By: Elisabeth Stanis, DePaul University animation major ‘20

Working as an entrepreneurial exhibitor at comic and anime conventions is one of the most valuable experiences an artist can have. Having sold art at four separate conventions, I can say with certainty that it’s one of the best ways to not only grow as a creator, but as a businessperson as well. Needless to say, in my tenure as an exhibitor, I’ve learned a few tricks of the trade that are important to reduce your learning curve and maximize your success.

Keep track of your costs

Taking on the responsibility of a booth at a convention or exhibition is no easy feat. Most events ask that you sign up months in advance and require you to pay a table and convention pass fee that can be hundreds of dollars for larger conventions. Keeping track of expenses—such as material fees and sales revenue—is an important part of staying organized and turning a profit. I personally keep track of sales and commissions in a notebook that serves as my ledger; this is where I write down which items are sold and for how much. By keeping track of my expenses, I am able to examine my sales at a later time; specifically, I can assess which items within my inventory were most popular and determine the types of prints I should further invest in.

Research the market

Similarly, an important part of selling to a wide audience in an open and competitive environment, like a convention, is assessing the market. In the months leading up to a convention, I research the likes, dislikes and behaviors of the expected audience, and allow that data to influence the products I offer.

Know your target demographic

There is a delicate balance of selling items for enough money to turn a profit and at a low enough price to attract buyers.

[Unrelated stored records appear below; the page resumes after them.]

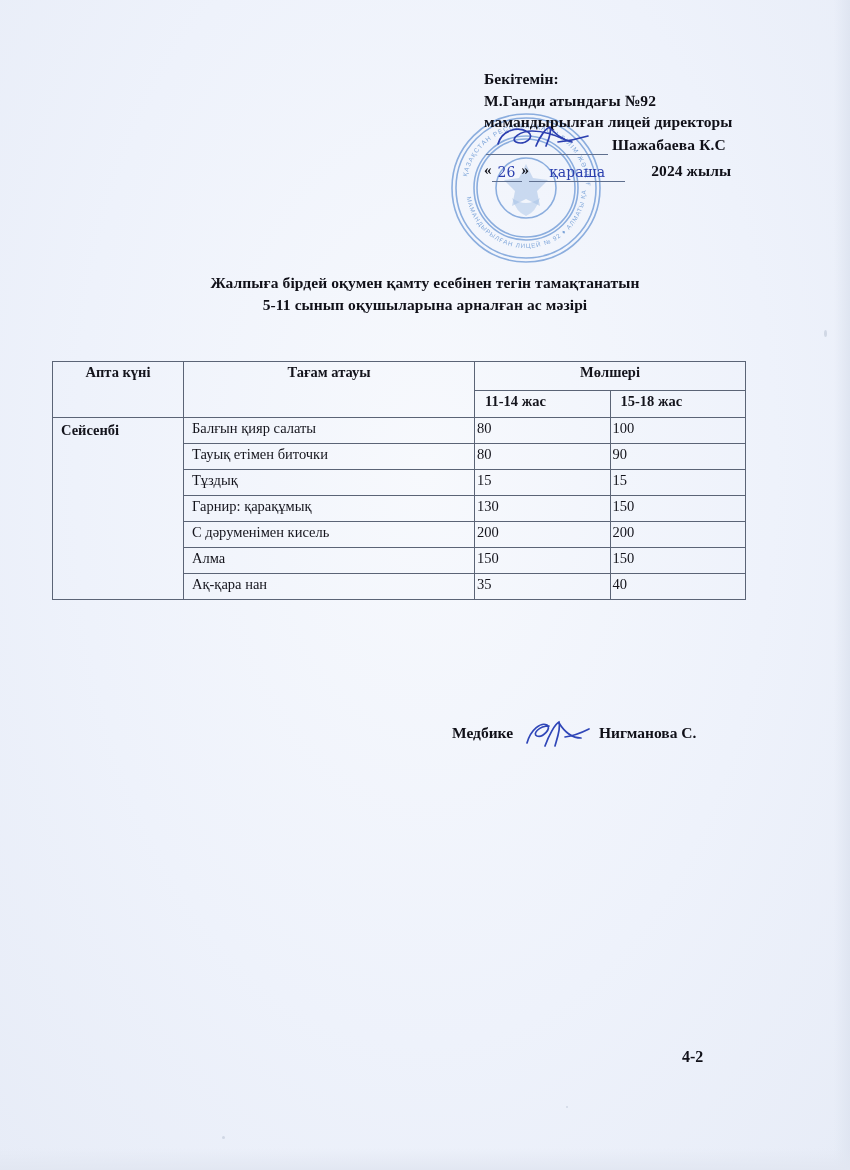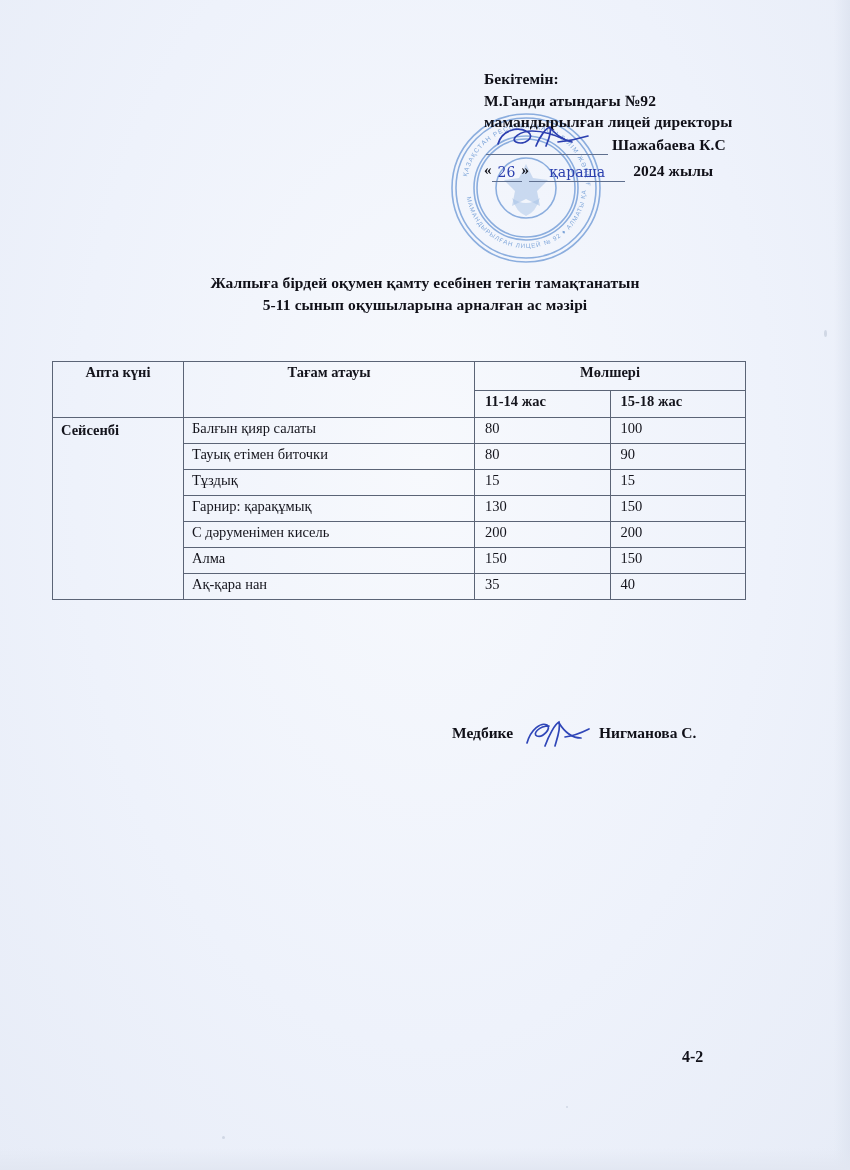--- a/index.html
+++ b/index.html
@@ -92,7 +92,7 @@
   }
   .w-day { width: 30px; }
   .w-month { width: 96px; }
-  .year-text { margin-left: 8px; }
+  .year-text { margin-left: 26px; }
 
   
   .dir-sign {

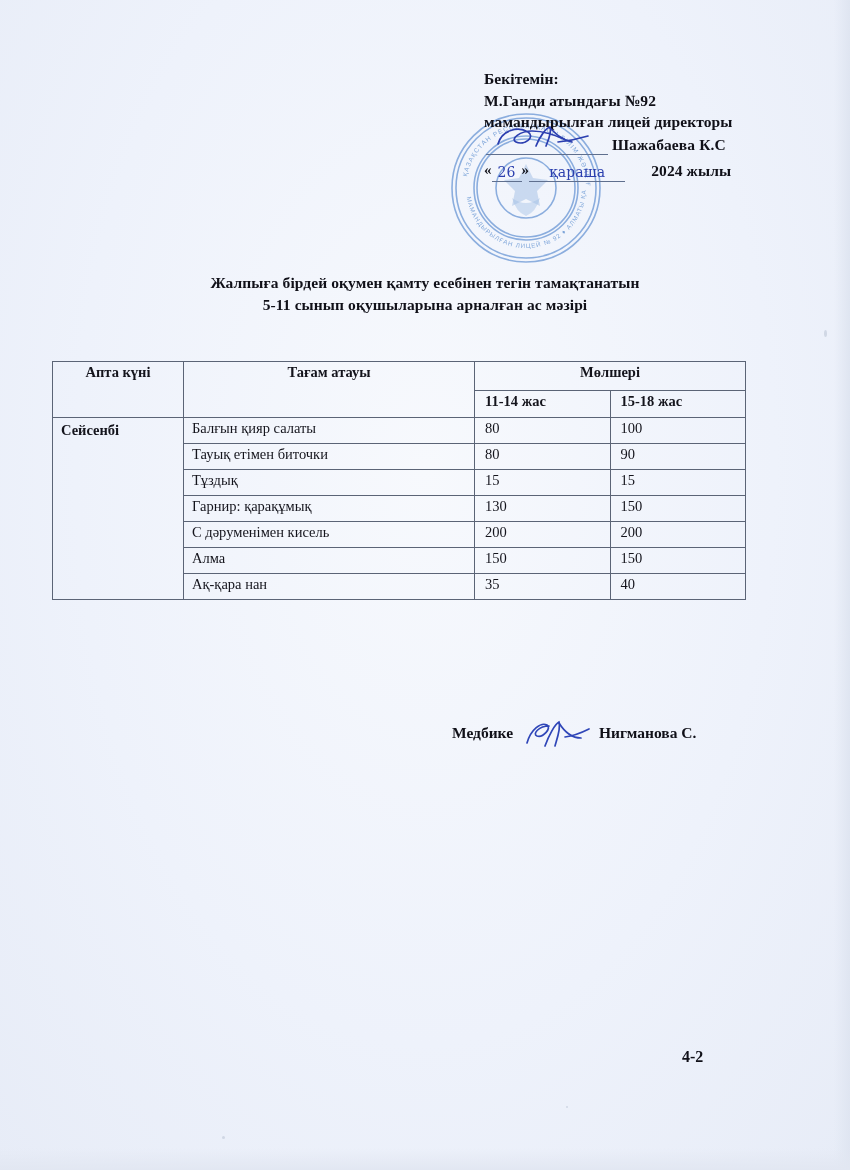--- a/index.html
+++ b/index.html
@@ -169,7 +169,7 @@
     padding-top: 4px;
   }
   td.cell-dish { text-align: left; height: 21px; }
-  td.cell-num  { text-align: left; padding-left: 10px; }
+  td.cell-num  { text-align: left; padding-left: 2px; }
 
   
   .nurse {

Since I gravitate toward a more colorful, cutesy style when creating convention merchandise, I tend to attract younger customers, usually in the 12-18 age demographic. Therefore, I tend to keep my prices lower and more affordable, as most of my buyers do not have a steady income and have only a fixed amount of money to spend. I offset this by investing in small magnets, boxes, and digital art that I can print more copies of later, instead of, for example, devoting a lot of time to creating acrylic paintings or crafting handmade jewelry.

Working at a convention is by no means easy or cheap; however, it can offer valuable experiences and opportunities to test and grow professional skills. Conventions are a must for artists seeking practice in combining art with business. With a city like Chicago as our classroom, there’s always a convention in town providing you with the perfect space to develop your entrepreneurial and artistic skills. Start exploring, your next adventure may be right here in Chicago at an upcoming convention!